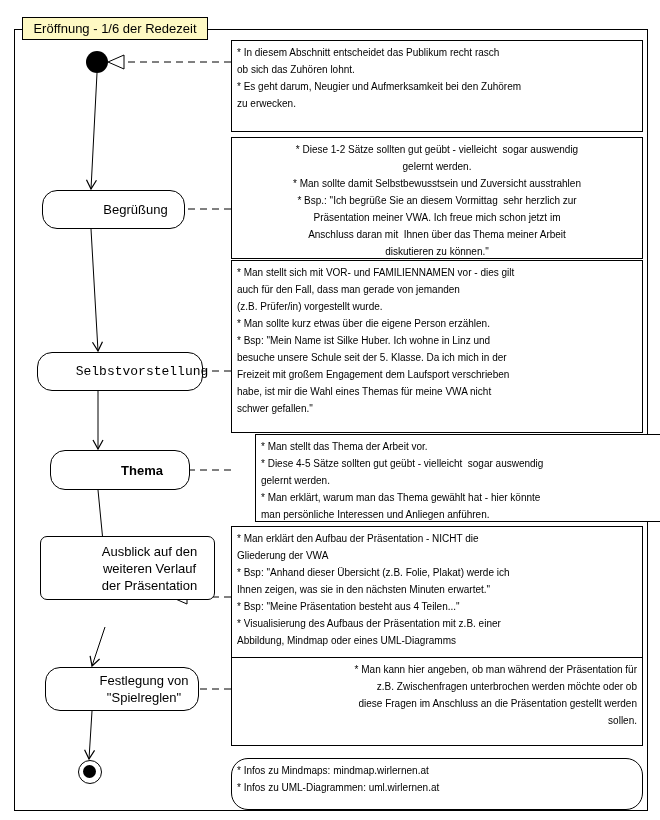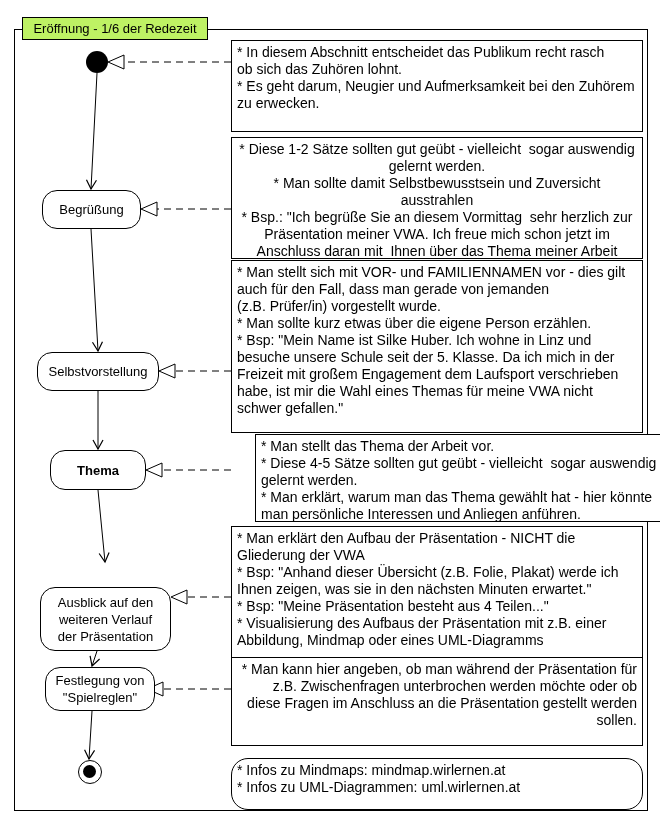"Eröffnung - 1/6 der Redezeit" .title-box { background: #bef264 -> #fef9c3 }
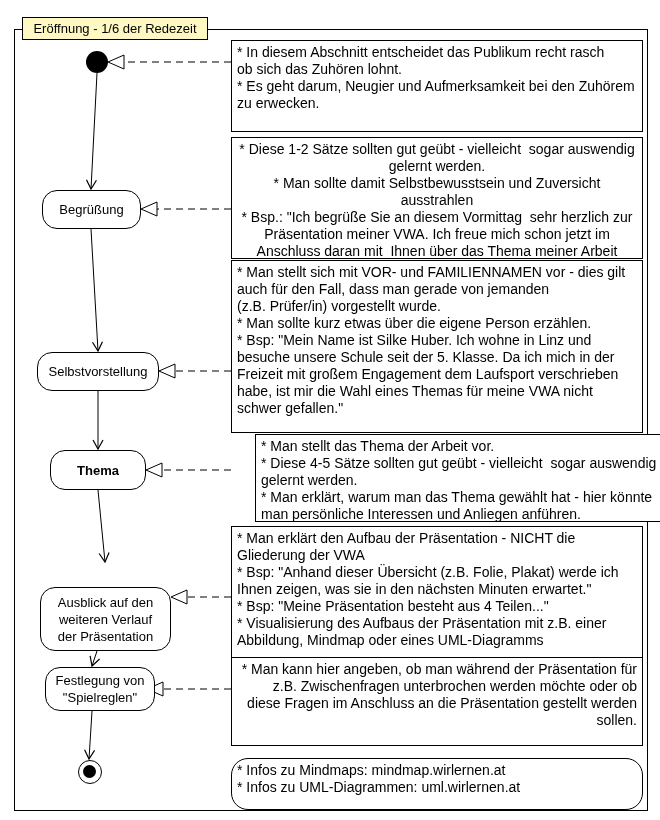"* In diesem Abschnitt entscheidet" .note { font-size: 14px -> 10px }
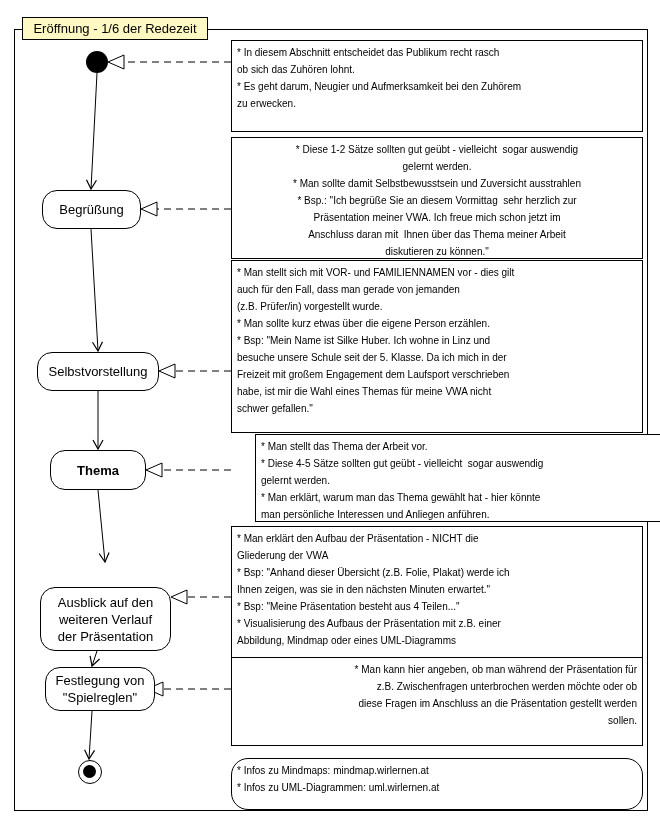"Begrüßung" .activity { padding-left: none -> 44px }
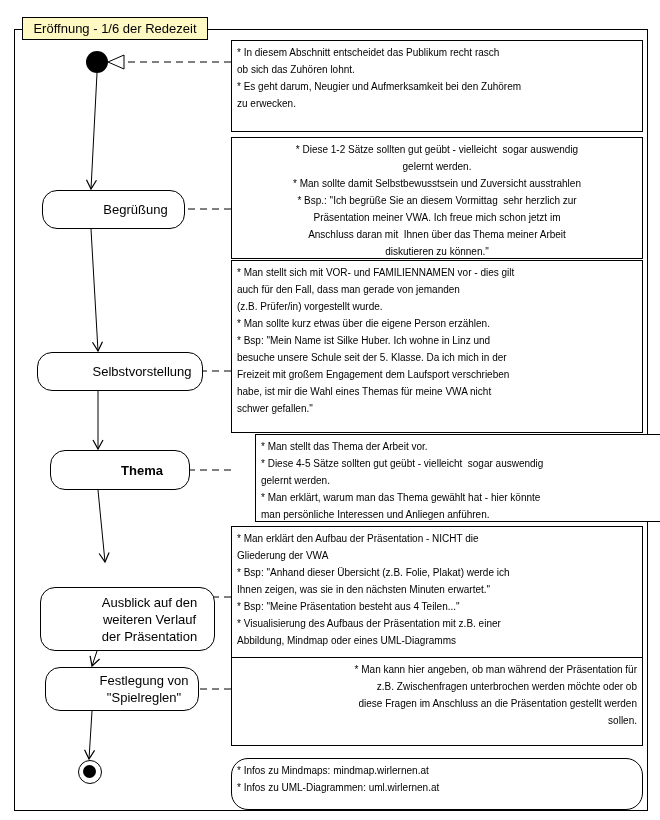"Selbstvorstellung" div.activity { font-family: none -> Liberation Mono, monospace }
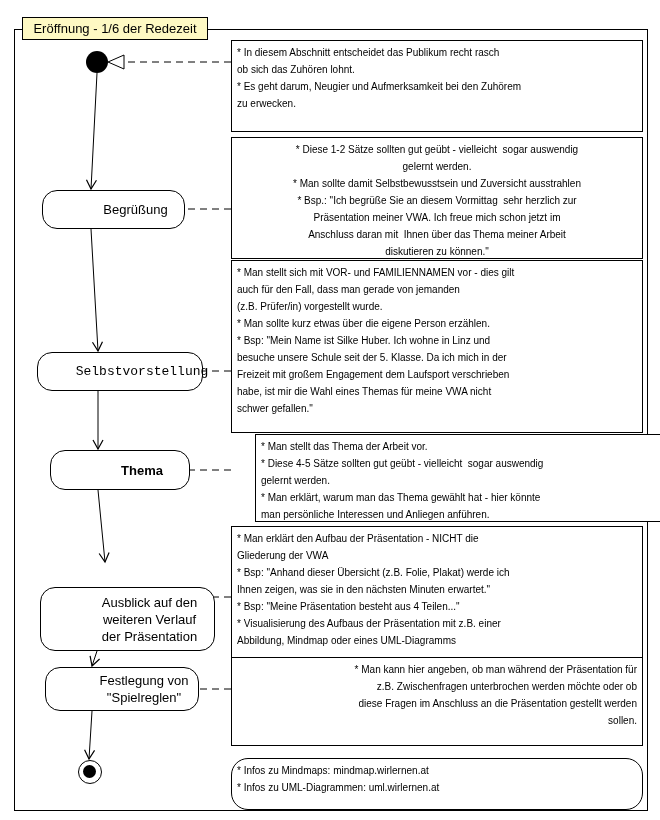"Ausblick auf den" div.activity { border-radius: none -> 7px; top: 587px -> 536px }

----------

## Exercise directions
The expected output is every line of the data, unchanged, with the pictures skipped.

## Reply
"Eröffnung - 1/6 der Redezeit" .title-box { background: #bef264 -> #fef9c3 }
"* In diesem Abschnitt entscheidet" .note { font-size: 14px -> 10px }
"Begrüßung" .activity { padding-left: none -> 44px }
"Selbstvorstellung" div.activity { font-family: none -> Liberation Mono, monospace }
"Ausblick auf den" div.activity { border-radius: none -> 7px; top: 587px -> 536px }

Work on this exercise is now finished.